Blackbox likelihood: Creating an Inference Data object and “Initial evaluation of model at starting point failed”

I’m fitting a reinforcement learning model to human behavior and would like to estimate marginal likelihoods and then Bayes factors for competing model. I’m able to compute the posterior distributions of model parameters using:

with pm.Model() as mod:
	alpha1 = pm.Beta('alpha1', 1.1, 1.1)
	alpha2 = pm.Beta('alpha2', 1.1, 1.1)
	Lambda = pm.Beta('Lambda', 1.1, 1.1)
	w = pm.Beta('w', 1.1, 1.1)
	beta1 = pm.Gamma('beta1', 1.2, 1/5)
	beta2 = pm.Gamma('beta2', 1.2, 1/5)
	params = [alpha1, alpha2, Lambda, w, beta1, beta2]
	like = pm.Potential('like', likelihood(params, stateActions1, stateActions2, rewards)) 
	tr = pm.sample(return_inferencedata=True)

But I get this error when trying to use arviz:

az.loo(tr, mod)

*** TypeError: log likelihood not found in inference data object

It has been noted elsewhere (see https://discourse.pymc.io/t/log-likelihood-not-found-in-inferencedata/8169) that returning the arviz InferenceData object is not possible when using a blackbox likelihood function with pm.Potential, because the conversion requires an “observed=” argument. So I was able to replace the like=pm.Potential… line of code with this:

prob_action = likelihood(params, stateActions1, stateActions2, rewards)
nr_actions = prob_action.shape[0]
stateActions1_binary = np.zeros((len(stateActions1),max(stateActions1)+1))
stateActions2_binary = np.zeros((len(stateActions2),max(stateActions2)+1))
stateActions1_binary[np.arange(len(stateActions1)),stateActions1] = 1
stateActions2_binary[np.arange(len(stateActions2)),stateActions2] = 1
like = pm.Multinomial('like', n=nr_actions, p=prob_action, observed=np.concatenate([stateActions1_binary[1:,:], stateActions2_binary[1:,:]]))

However, this leads to the following error:

pymc3.exceptions.SamplingError: Initial evaluation of model at starting point failed!
Starting values:
{‘alpha1_logodds__’: array(0.), ‘alpha2_logodds__’: array(0.), ‘Lambda_logodds__’: array(0.), ‘beta1_log__’: array(1.79175947), ‘beta2_log__’: array(1.79175947)}

Initial evaluation results:
alpha1_logodds__ -1.33
alpha2_logodds__ -1.33
Lambda_logodds__ -1.33
beta1_log__ -0.90
beta2_log__ -0.90
like -inf

Modifying the start values with the sample argument start={‘alpha1_logodds__’: np.array(0.5)…. does not improve the result, and I don’t know why my likelihood function would be producing -inf values.

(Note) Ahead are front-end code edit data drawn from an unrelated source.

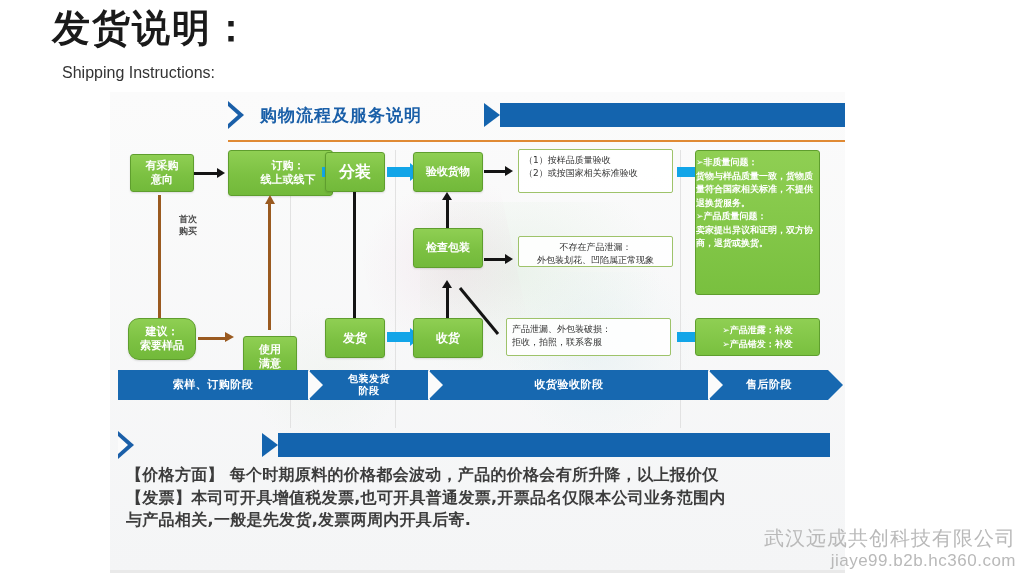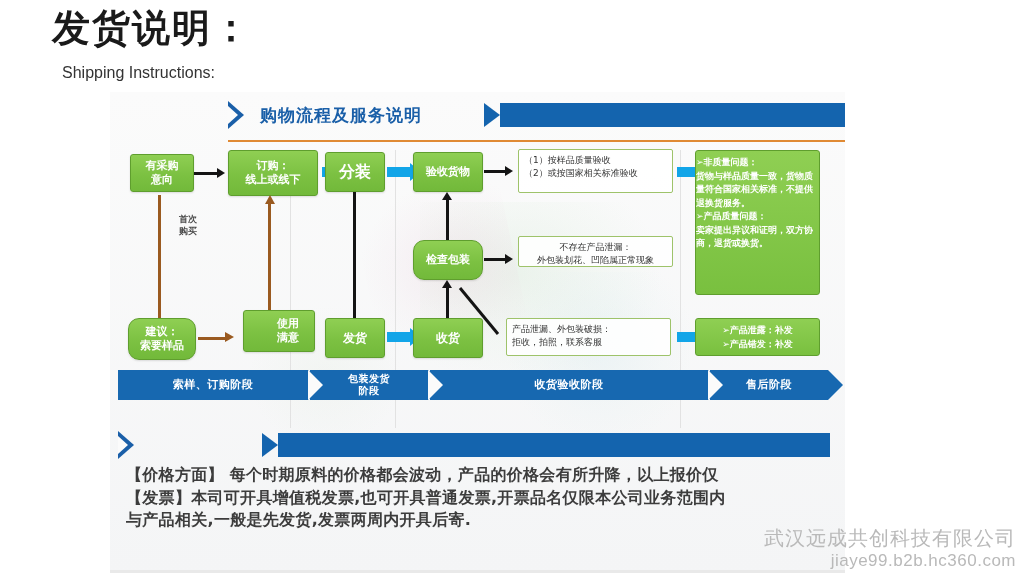"订购：" div.gbox { padding-left: none -> 15px }
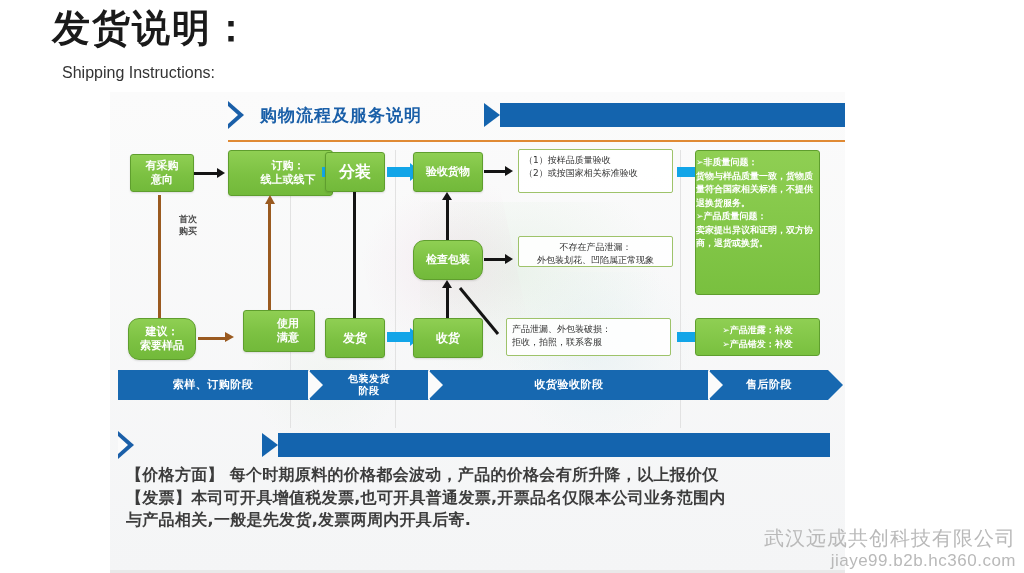"检查包装" div.gbox { border-radius: 11px -> none; top: 148px -> 136px }
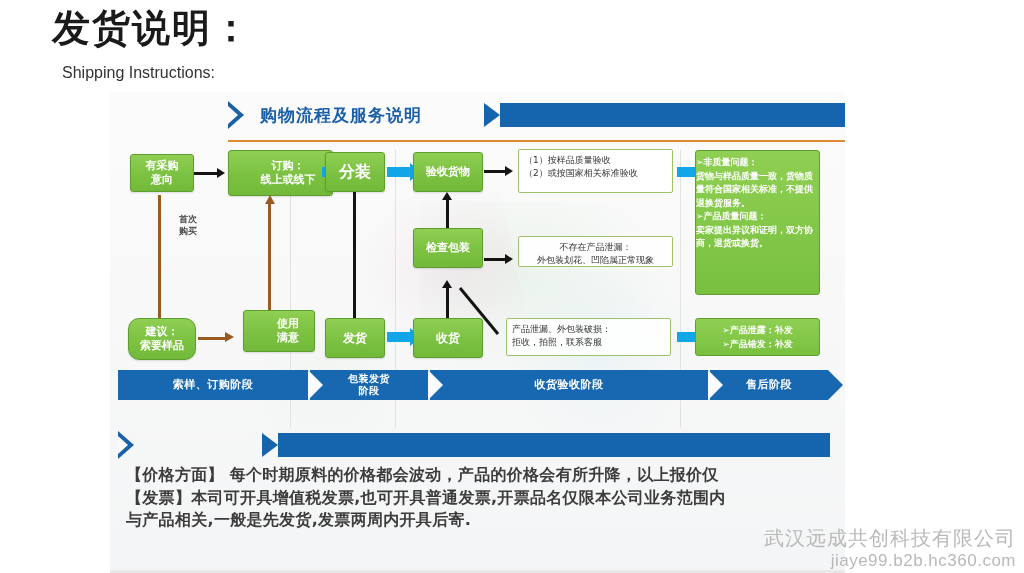"使用" div.gbox { padding-left: 18px -> none; top: 218px -> 244px }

The second model doesn’t seem equivalent to the initial one. Given the first one works correctly, it means that likelihood returns the log likelihood which can’t be used as a probability as is, so using it as p in the Multinomial ends up with nans or infs. You could exponentate it to make sure the probabilities are in the right 0-1 range (assuming the normalization factor is present) but even then, the model is different than the original one.

To get the log likelihood, you can use a densitydist instead of a potential (making sure all the inputs of observed are actual observed data, see Using a random variable as observed - #5 by OriolAbril, I think you’ll need a lambda on likelihood so the function passed to densitydist doesn’t have params as input).

Or you can also compute the log likelihood manually afterwards. See for example Refitting PyMC3 models with ArviZ (and xarray) — ArviZ dev documentation

To get the log likelihood, you can use a densitydist instead of a potential (making sure all the inputs of observed are actual observed data, see Using a random variable as observed - #5 by OriolAbril, I think you’ll need a lambda on likelihood so the function passed to densitydist doesn’t have params as input).

If I understand your suggestion correctly, I’ve replaced the like=pm.Potential… line with:

def likelihood_wrap(params):
	return lambda stateActions1, stateActions2, rewards: likelihood(params, stateActions1, stateActions2, rewards)
likelihood_wrap_ = likelihood_wrap(params)
like = pm.DensityDist("like", likelihood_wrap_(stateActions1, stateActions2, rewards), 
			observed={"stateActions1": stateActions1, "stateActions2": stateActions2, "rewards": rewards})

But that returns the error:

TypeError: ‘TensorVariable’ object is not callable

I’ve also played around with using the theano @as_op wrapper to try to avoid that error. Can you be a little more specific about how I should call DensityDist in my case? Thank you!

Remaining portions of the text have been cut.